*TRY IT*: The entries below contain a stretch that opens with the line containing "html: <div><span>122.</span><span>Are you" and closes with the line containing "html: none ->"; set down that stretch exactly, both ends included, and nothing else.

*** Opening INPUT DATA ***

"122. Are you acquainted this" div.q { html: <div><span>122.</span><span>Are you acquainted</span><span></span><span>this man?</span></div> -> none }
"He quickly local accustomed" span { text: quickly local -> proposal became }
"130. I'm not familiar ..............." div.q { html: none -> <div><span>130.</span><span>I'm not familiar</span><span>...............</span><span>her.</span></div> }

*** Closing INPUT DATA ***
*** Opening INPUT DATA ***

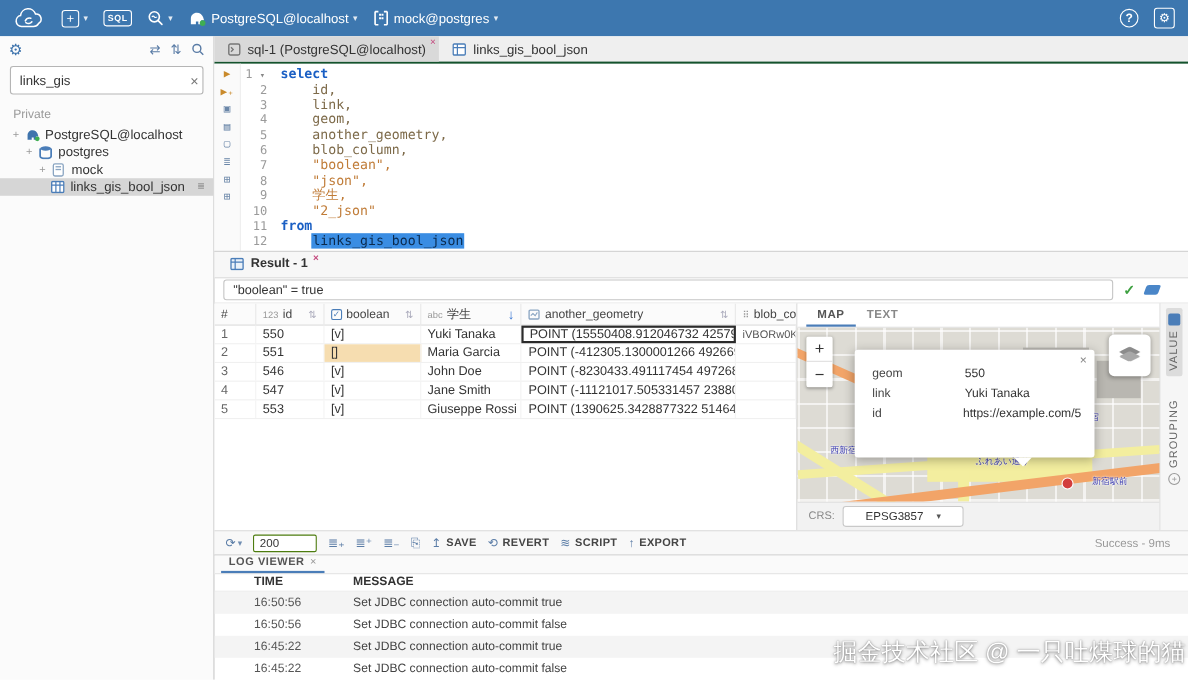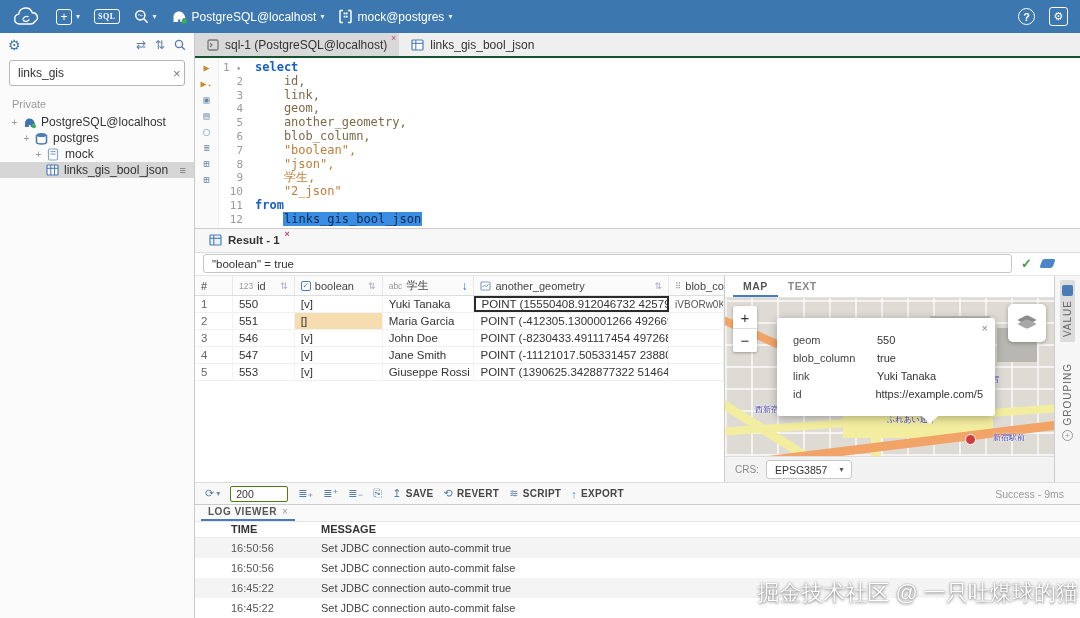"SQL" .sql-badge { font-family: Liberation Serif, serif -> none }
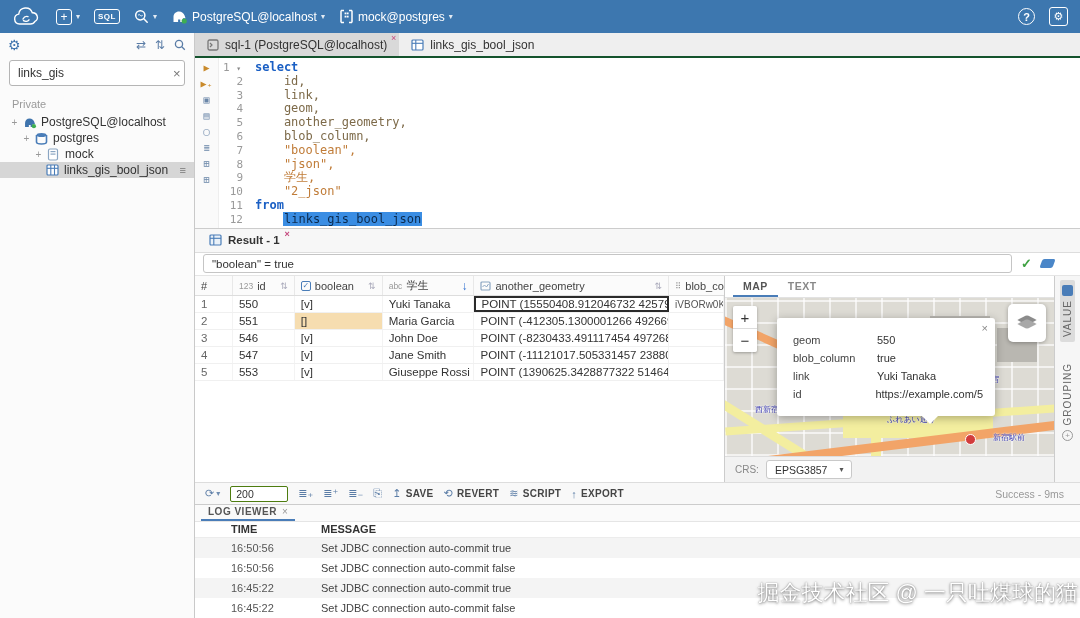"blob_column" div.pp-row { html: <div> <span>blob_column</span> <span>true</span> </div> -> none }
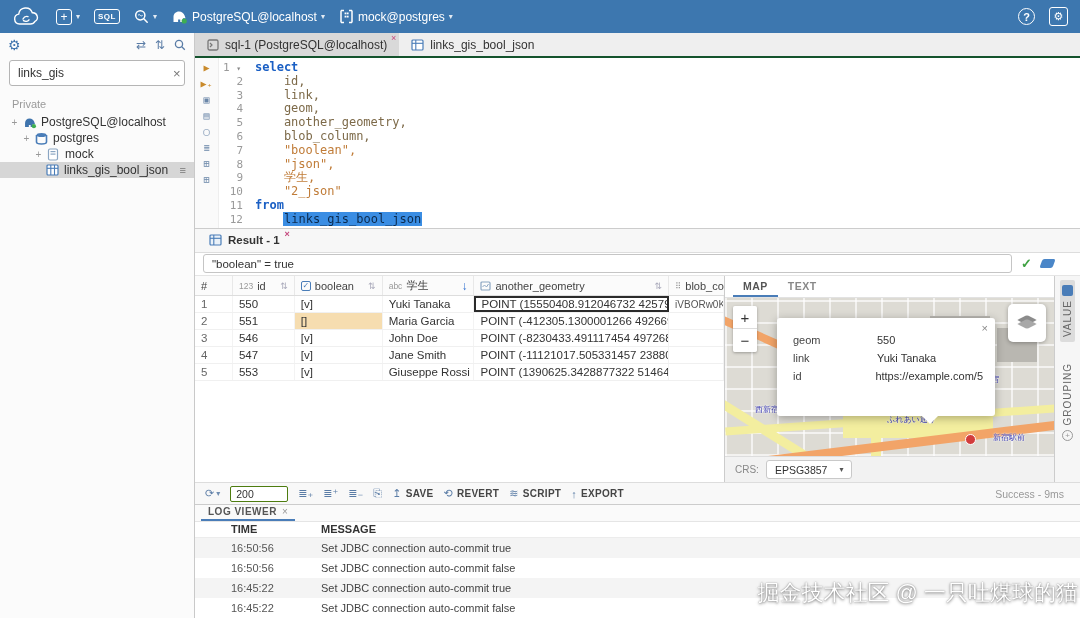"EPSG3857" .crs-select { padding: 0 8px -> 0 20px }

*** Closing INPUT DATA ***
*** Opening INPUT DATA ***

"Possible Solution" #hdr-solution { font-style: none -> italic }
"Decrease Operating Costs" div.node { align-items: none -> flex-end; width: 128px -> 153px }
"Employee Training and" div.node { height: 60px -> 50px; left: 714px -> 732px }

*** Closing INPUT DATA ***

*RESULT OF THE EXERCISE*:
"122. Are you acquainted this" div.q { html: <div><span>122.</span><span>Are you acquainted</span><span></span><span>this man?</span></div> -> none }
"He quickly local accustomed" span { text: quickly local -> proposal became }
"130. I'm not familiar ..............." div.q { html: none -> <div><span>130.</span><span>I'm not familiar</span><span>...............</span><span>her.</span></div> }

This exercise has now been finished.